News & Publication Talking Counterterrorism in Times of Crisis?

Talking Counterterrorism in Times of Crisis?

Posted By Sandya Institute On Sunday, 31 May 2020

Written by Fynn-Niklas Franke, Research Advisor of Sandya Institute

Over the past few weeks, the long-spun controversy surrounding the role of the Indonesian Military (TNI) in dealing with the phenomenon of domestic “terrorism” has entered a new phase.

The issue resurfaced when the Indonesian government, through its Ministry of Law and Human Rights, submitted a draft Presidential Regulation (Peraturan Presiden or Perpres) to the country’s legislature (DPR) for review on 4 May.

Despite the important criticism that has already been voiced against it, the timing of this draft raises concerns about a lack of oversight and insufficient options for civil society consultations prior to and during legislative negotiations.

Militarising counterterrorism, one Perpres at a time

The need for a Perpres sprung from the 2018 revision of Indonesia’s Anti-Terrorism Law. While Article 43 I of this Law No. 5/2018 had formally sanctioned the TNI’s role in counterterrorism as part of military operations other than war (OMSP), it mandated a Perpres to sort out the details of this arrangement.

Although much-anticipated, the current 15-article long draft regulation has drawn the ire of human rights groups and organisations. Initially, they were hoping the Perpres could set boundaries and formulate clear accountability mechanisms for the TNI’s involvement in dealing with terrorist violence [1]. Instead, this draft would allow the military to expand its influence over a hitherto civilian-led domain substantially.
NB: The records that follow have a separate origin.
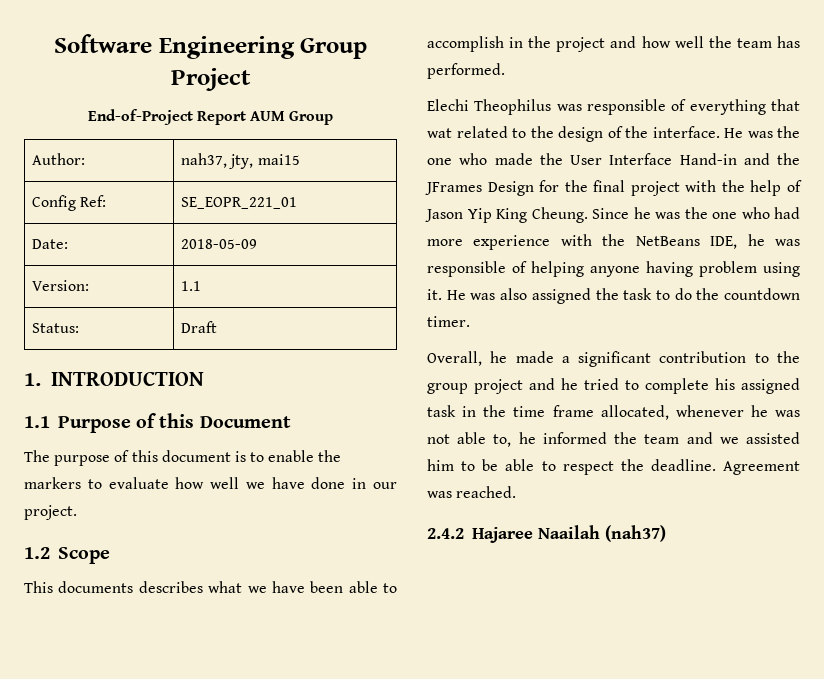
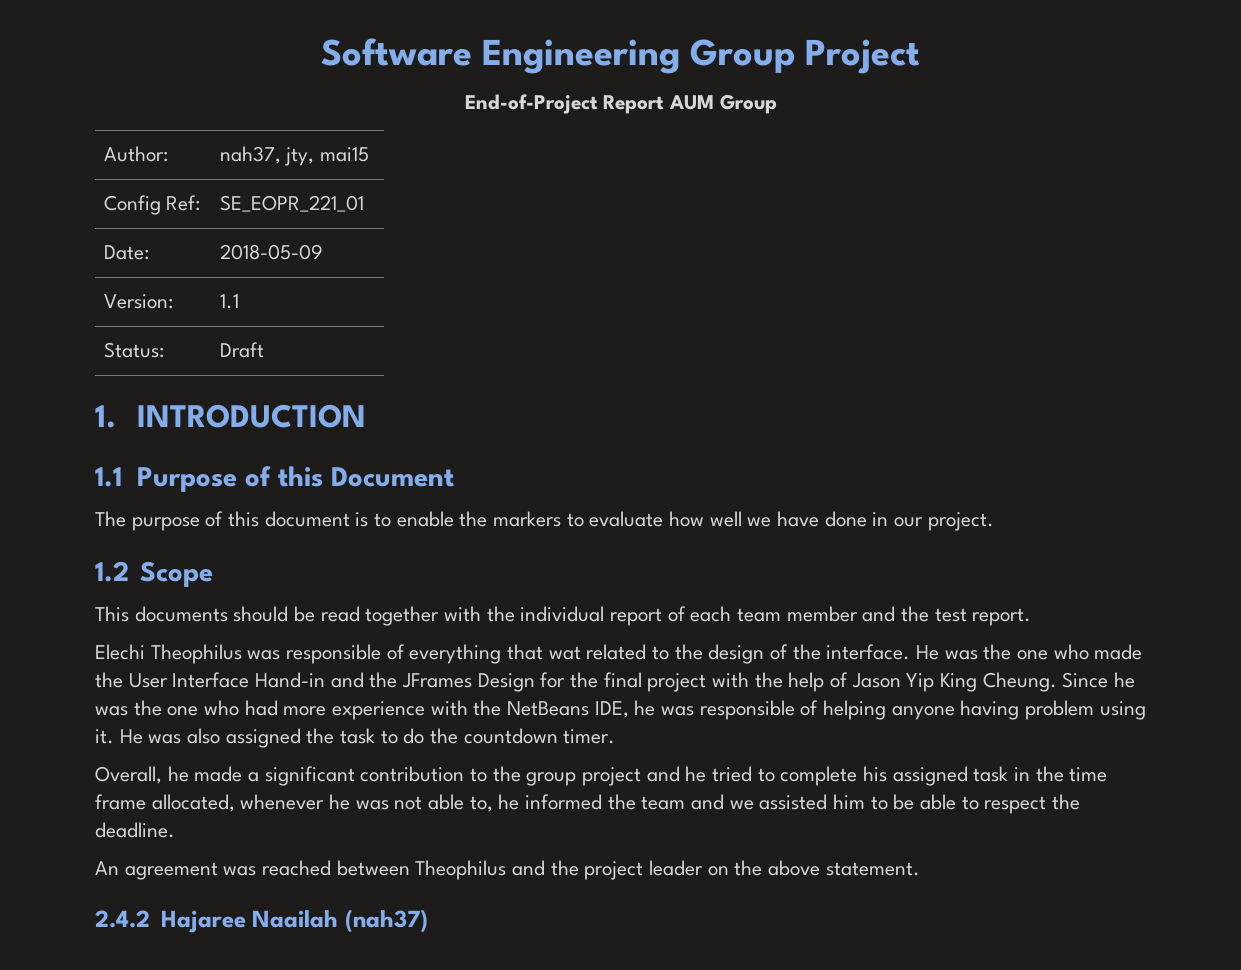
- This documents describes what we have been able to accomplish in the project and how well the team has performed.
+ This documents should be read together with the individual report of each team member and the test report.
- Overall, he made a significant contribution to the group project and he tried to complete his assigned task in the time frame allocated, whenever he was not able to, he informed the team and we assisted him to be able to respect the deadline. Agreement was reached.
+ Overall, he made a significant contribution to the group project and he tried to complete his assigned task in the time frame allocated, whenever he was not able to, he informed the team and we assisted him to be able to respect the deadline.
+ An agreement was reached between Theophilus and the project leader on the above statement.

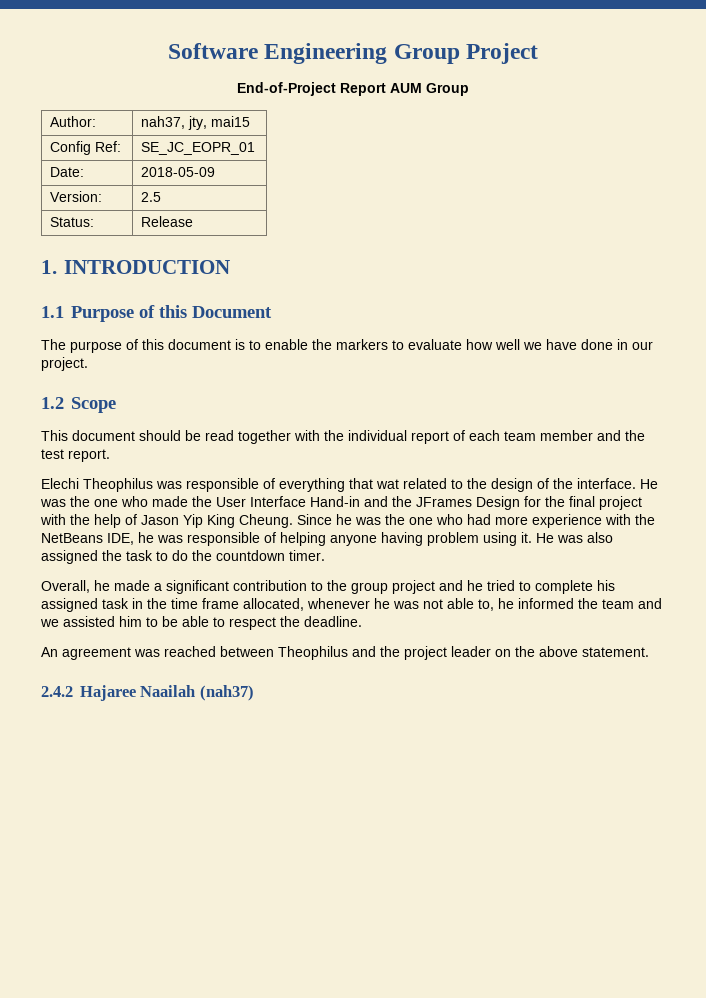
- Config Ref: | SE_EOPR_221_01
+ Config Ref: | SE_JC_EOPR_01
- Version: | 1.1
+ Version: | 2.5
- Status: | Draft
+ Status: | Release
- This documents should be read together with the individual report of each team member and the test report.
+ This document should be read together with the individual report of each team member and the test report.

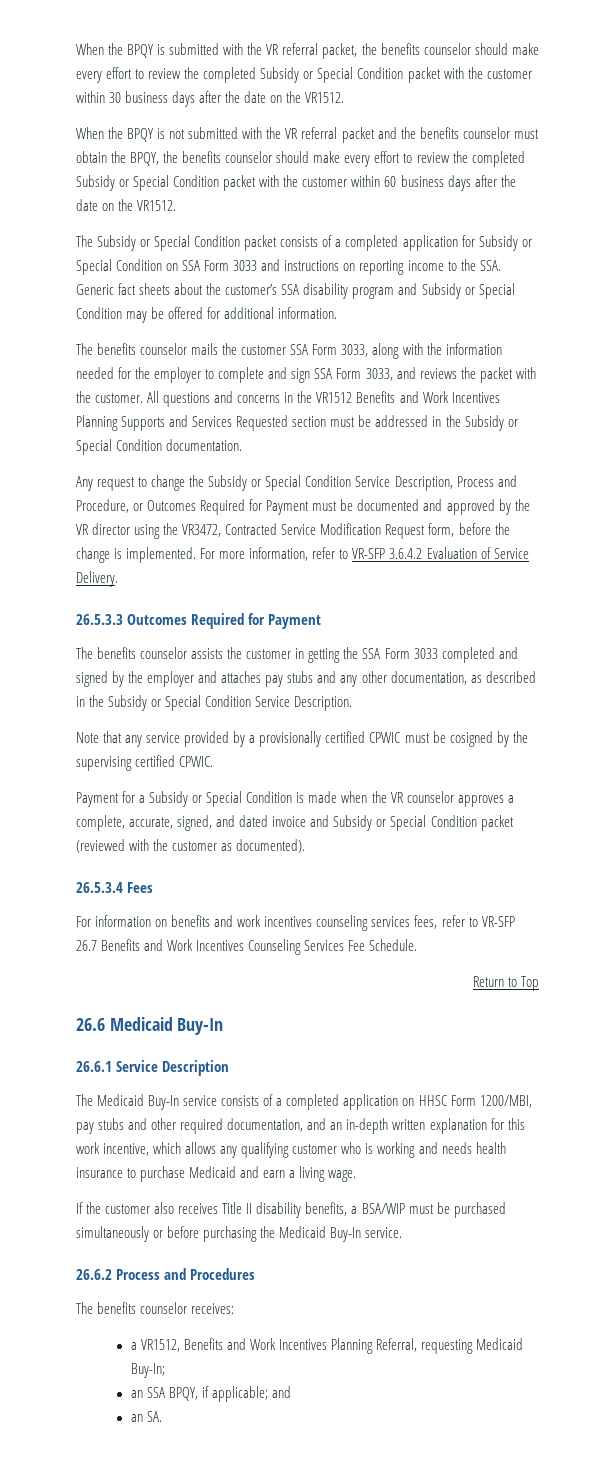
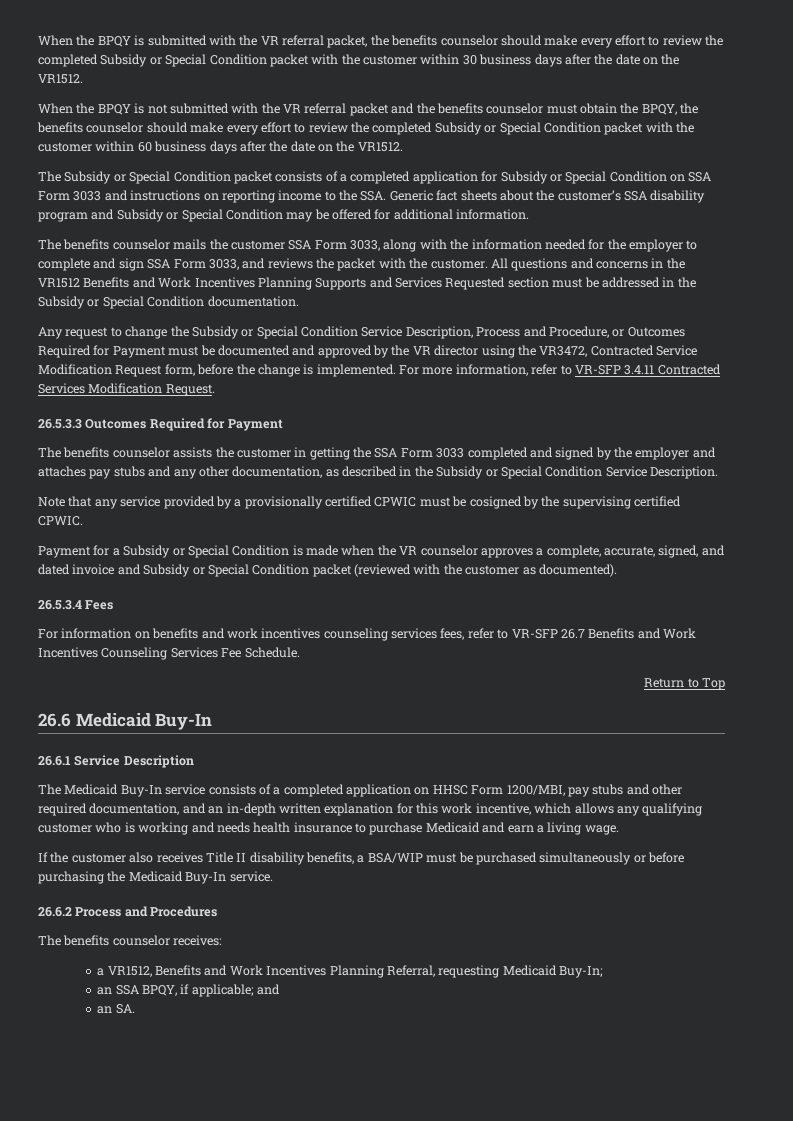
- For more information, refer to VR-SFP 3.6.4.2 Evaluation of Service Delivery.
+ For more information, refer to VR-SFP 3.4.11 Contracted Services Modification Request.

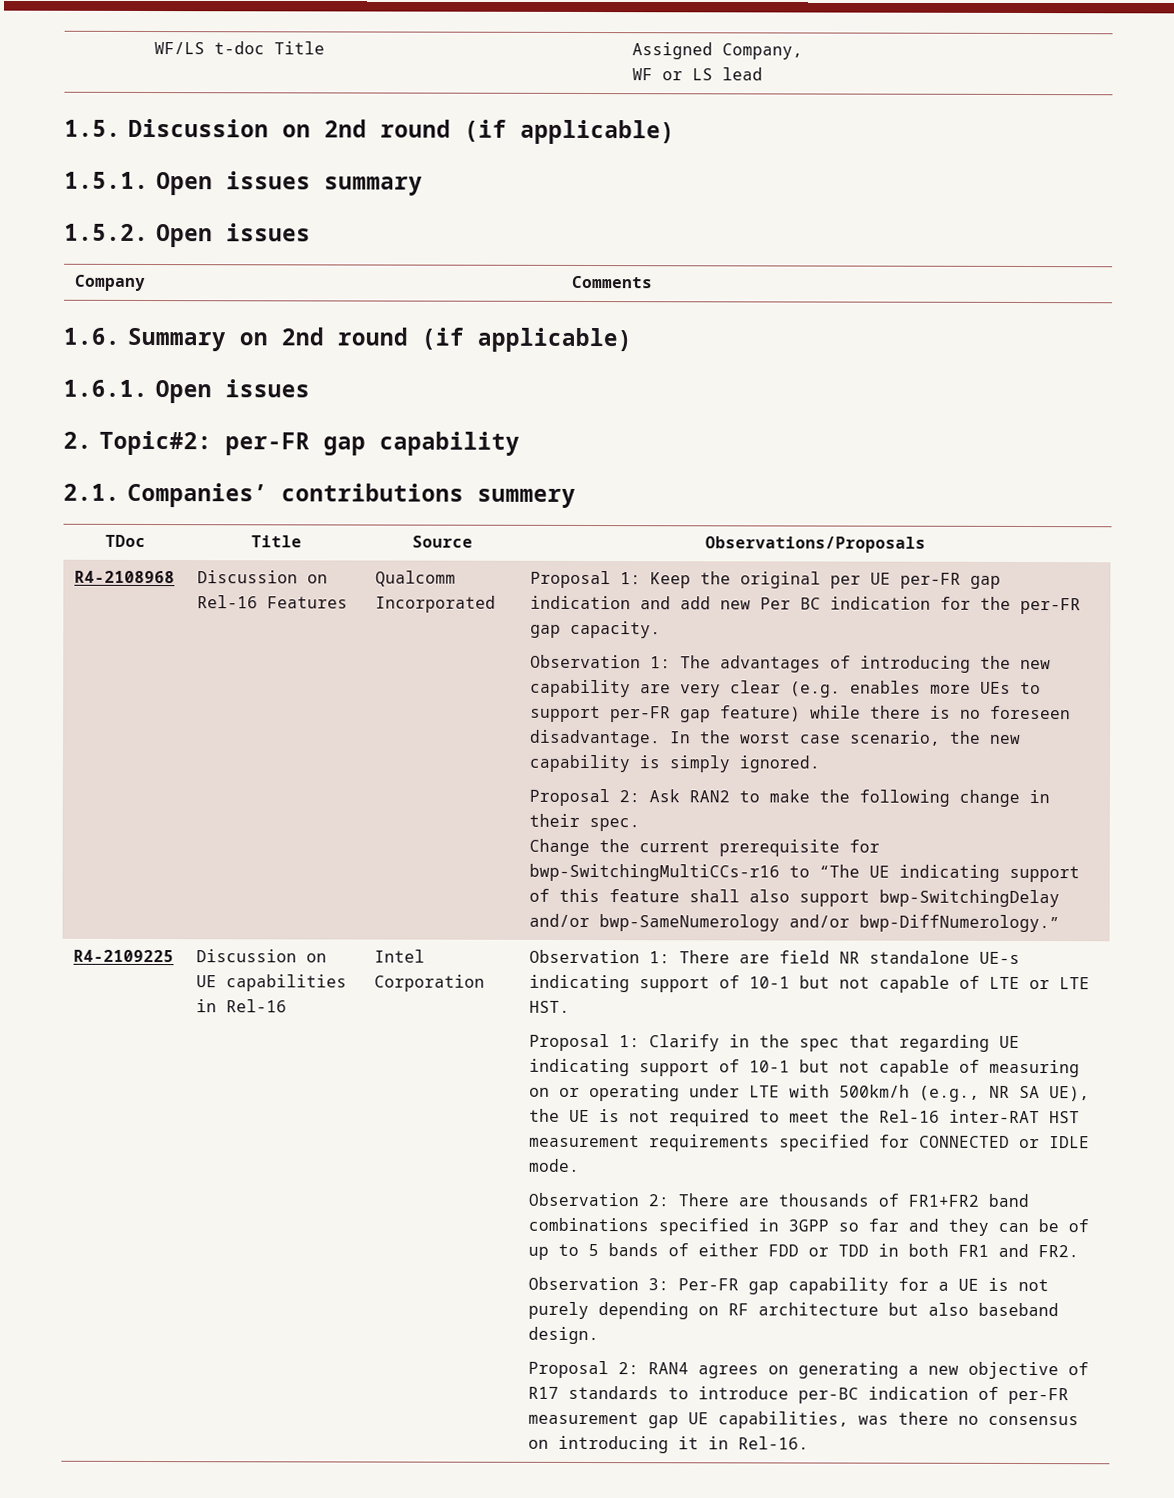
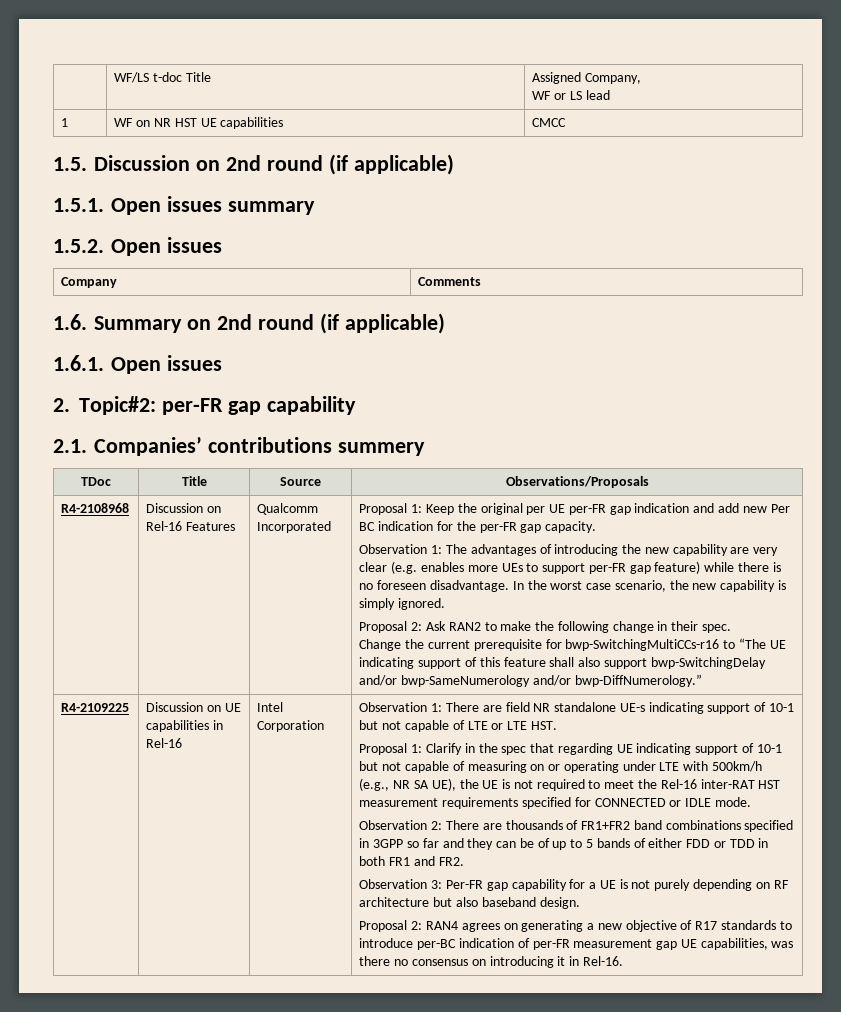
+ 1 | WF on NR HST UE capabilities | CMCC

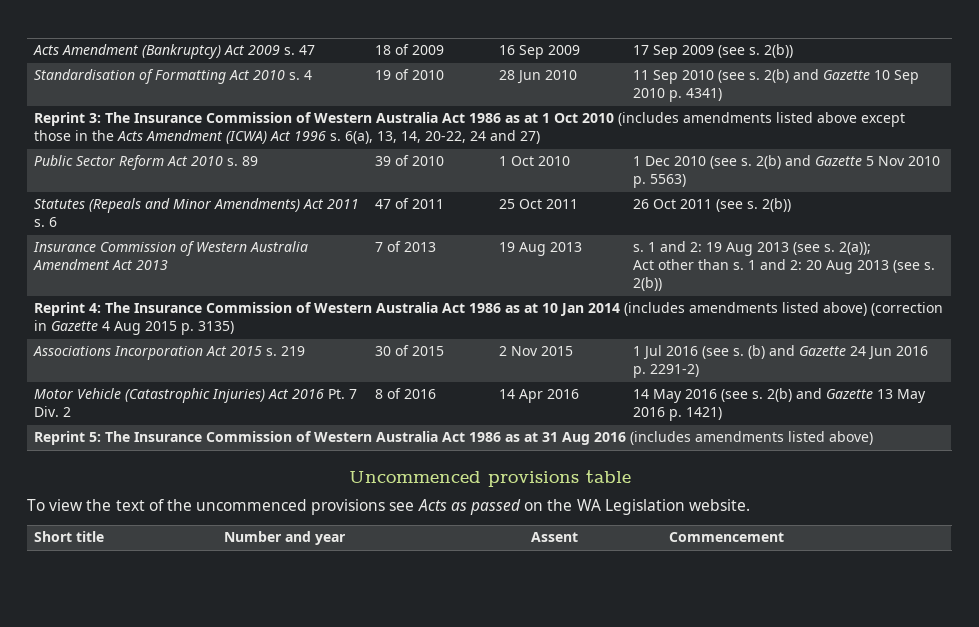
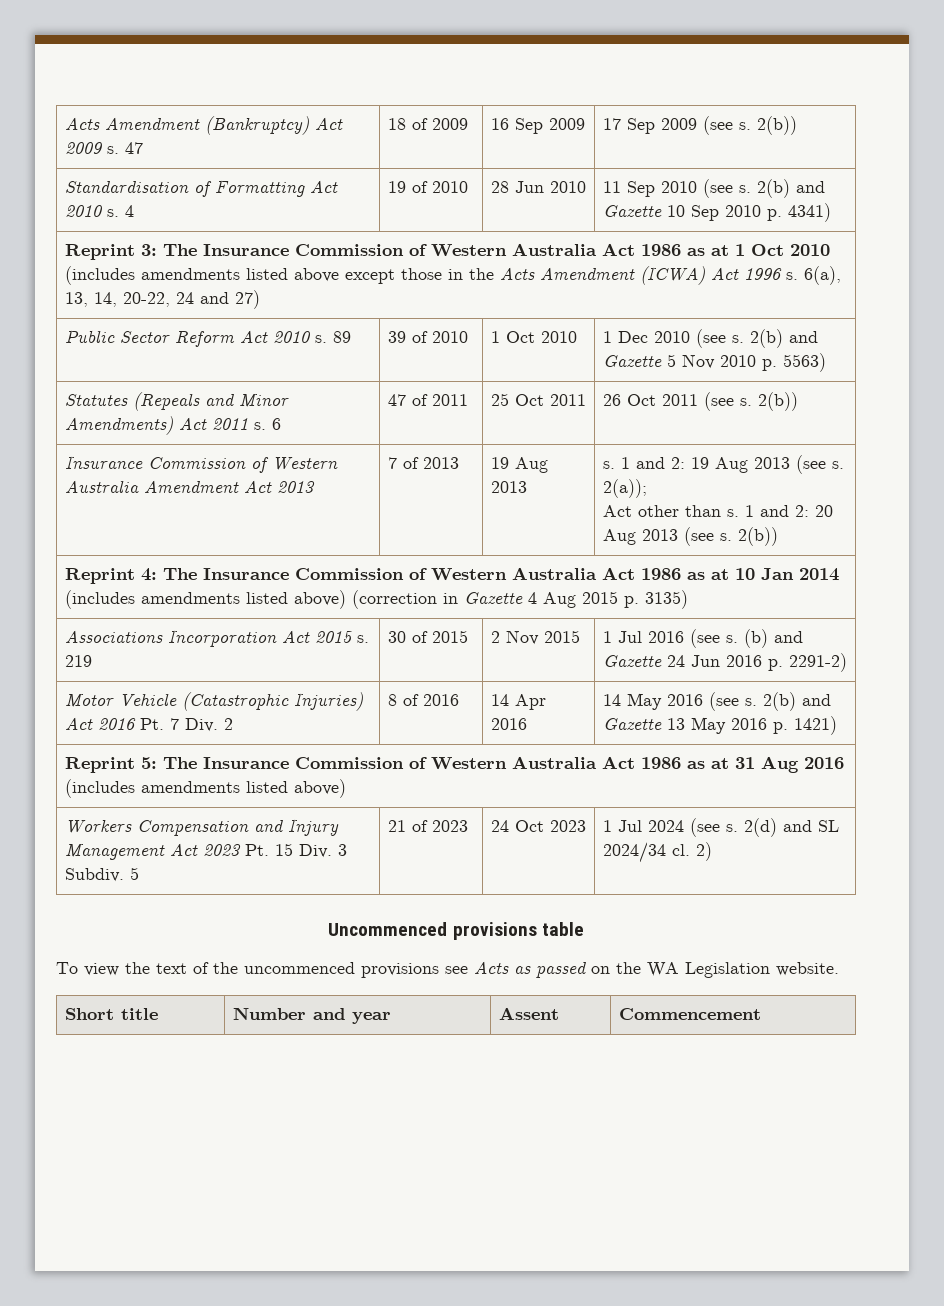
+ Workers Compensation and Injury Management Act 2023 Pt. 15 Div. 3 Subdiv. 5 | 21 of 2023 | 24 Oct 2023 | 1 Jul 2024 (see s. 2(d) and SL 2024/34 cl. 2)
Rather than lending it a supporting role in assisting the police as the primary law enforcement agency, the draft Perpres proposes a threefold engagement of the military in counterterrorism, promising authority in the areas of operations (penindakan), deterrence (penangkalan), and recovery (pemulihan).

Conveniently, the same three functions had previously been bestowed upon the Armed Forces Special Operations Command (Koopsus TNI), whose revival by presidential regulation No. 42 in mid-2019 was not without controversy [2]. A continuation of the suspended Koopssusgab (Joint Special Operations Command), this new joint unit is likely to become the TNI’s executive agent should the draft Perpres go unchallenged.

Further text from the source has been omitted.